Figure 5. Upregulation of TORC2, but not TORC1, signaling leads to in vivo declines in CD4 T cell proliferation and ICOS expression in response to antigen priming.

A) CD4 T cells from young AND mice were stained with CFSE or violet cell division tracker, either untransfected (Control, C) or transfected with vector (V), Rheb (Rh), or Rictor plus Sin1 (R+S), and were adoptively transferred into CD4KO host mice as described in the Methods section. Forty-eight hours after priming, the spleens and lymph nodes were collected and cellular proliferation and ICOS expression were analyzed by flow cytometry. The histogram shows a representative experiment of each group with the percentages of non-dividing CD4 T cells. B) Quantification of the relative proliferation and expression of ICOS from 3 independent experiments. The values represent the mean ± SEM, and (*) indicates statistically significant changes with respect to controls.

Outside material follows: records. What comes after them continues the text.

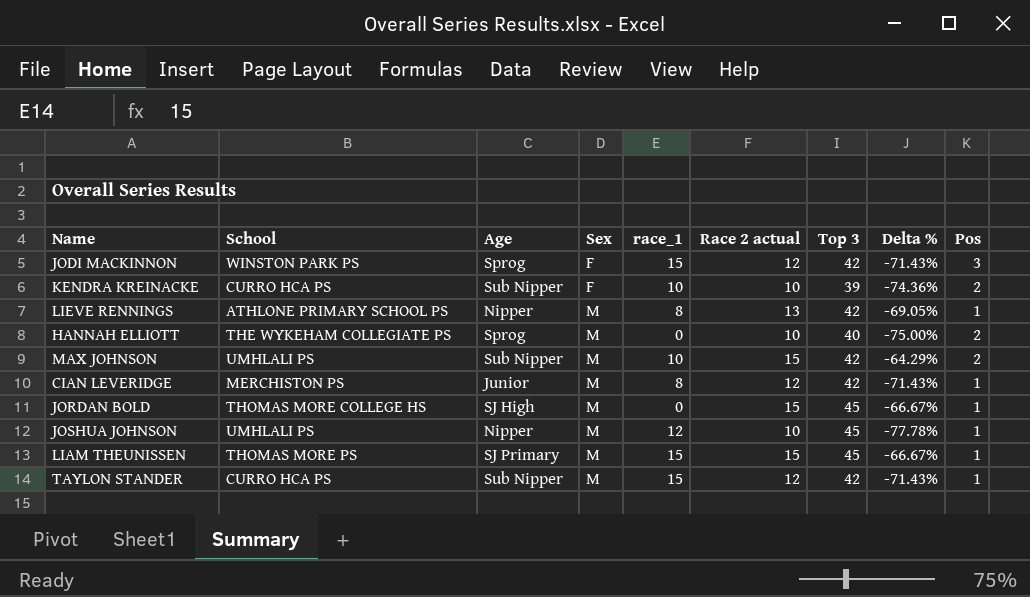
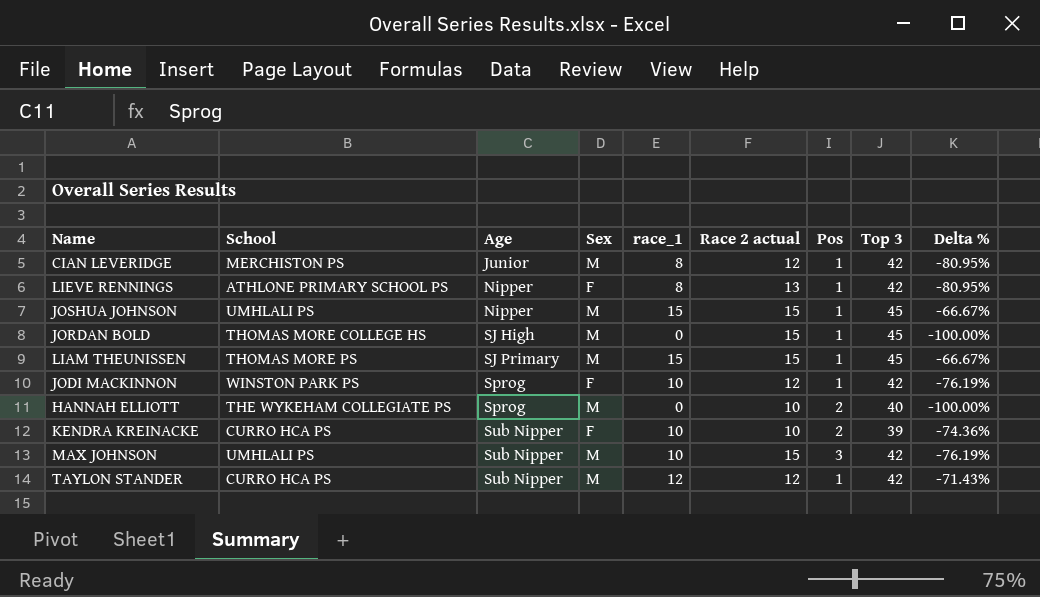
row order: Sex ascending -> Age ascending
column Pos | position: 9 -> 7
column Delta % | formula: ([Race 2 actual] - [Top 3]) / [Top 3] -> ([race_1] - [Top 3]) / [Top 3]
LIEVE RENNINGS | Sex: M -> F
JOSHUA JOHNSON | race_1: 12 -> 15
JOSHUA JOHNSON | Race 2 actual: 10 -> 15
JODI MACKINNON | race_1: 15 -> 10
JODI MACKINNON | Pos: 3 -> 1
MAX JOHNSON | Pos: 2 -> 3
TAYLON STANDER | race_1: 15 -> 12

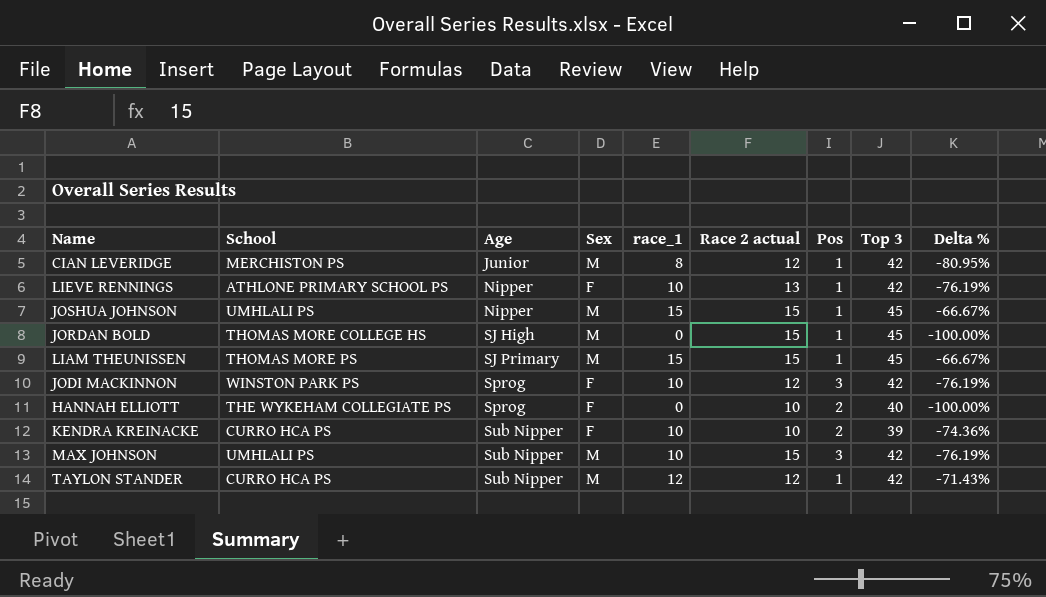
LIEVE RENNINGS | race_1: 8 -> 10
LIEVE RENNINGS | Delta %: -80.95% -> -76.19%
JODI MACKINNON | Pos: 1 -> 3
HANNAH ELLIOTT | Sex: M -> F

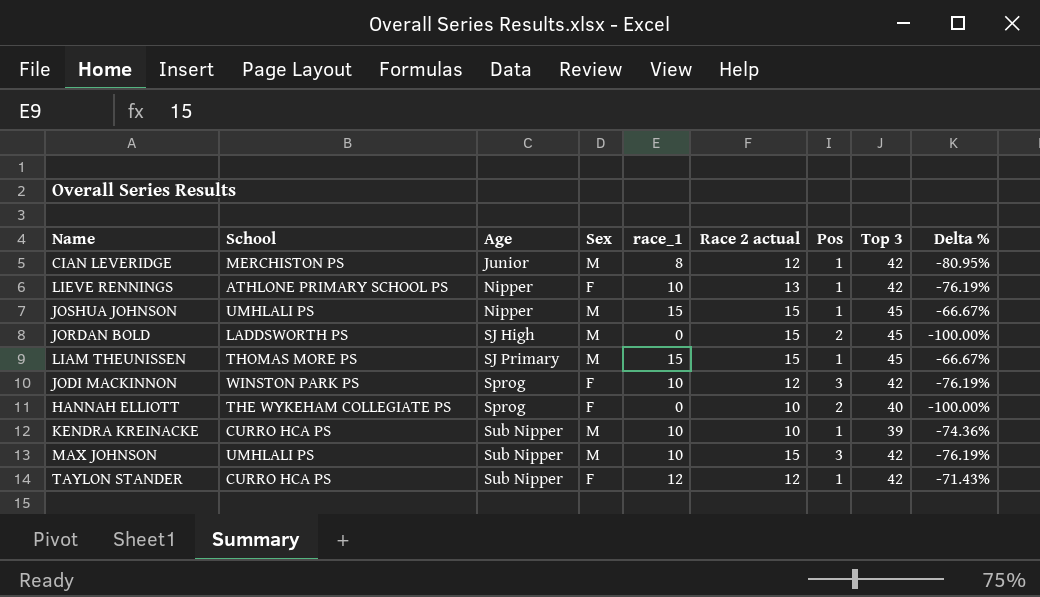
JORDAN BOLD | School: THOMAS MORE COLLEGE HS -> LADDSWORTH PS
JORDAN BOLD | Pos: 1 -> 2
KENDRA KREINACKE | Sex: F -> M
KENDRA KREINACKE | Pos: 2 -> 1
TAYLON STANDER | Sex: M -> F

Enhanced TORC2 function decreases TCR signaling, leading to declines in CD4 T cell activation

We have reported that CD4 T cells from old mice exhibit defects in CD28 signaling that include the inability to enhance pAKT₍₃₀₈₎ levels and the de novo expression of Glut1 and CD69 (32). The decreased ICOS expression shown in Supplemental Figure 4 suggest that enhanced TORC2 signaling may lead to declines in CD4 T cell activation and CD28 signaling from young mice similar to those observed in CD4 T cells from old mice. To test this hypothesis, we performed experiments similar to those of Figure 5, except that the analysis of the CD4 T cells was performed at 24 hours after priming and thus before cell division had occurred. Control, vector alone-, or R+S-transfected CD4 T cells from the spleen and lymph nodes were analyzed for pAKT₍₃₀₈₎, Glut1, and CD69 levels as previously described (32). We excluded Rheb from this analysis because Rheb overexpression does not affect ICOS expression or proliferation, suggesting no effect on CD4 T cell activation (Figure 5). Figure 6A shows a typical analysis in which host mouse priming led to enhanced pAKT₍₃₀₈₎ levels and the de novo expression of Glut1 and CD69 in CD4 T cells, as we previously reported (32). In contrast, adoptively transferred CD4 T cells transfected with Rictor and Sin1 (R+S) showed defects in the antigen-dependent changes in pAKT(308), Glut1, and CD69 levels. To test whether these differences were statistically significant, we performed a series of 3 experiments. As shown in Figure 6B, we found that enhancing TORC2 signaling could significantly inhibit the expression of CD69 (lymph nodes, p = 0.006; spleen, p = 0.01), Glut1 (lymph nodes, p = 0.002; spleen, p < 0.001), and pAKT₍₃₀₈₎ (lymph nodes, p = 0.03; spleen, p < 0.001). These results suggest that enhanced TORC2 signaling leads to defects in the CD28 signaling pathways that mimic the effects of aging (32) and support a model in which TORC2 is a key mediator in the age-related decline of CD4 T cell function in mice.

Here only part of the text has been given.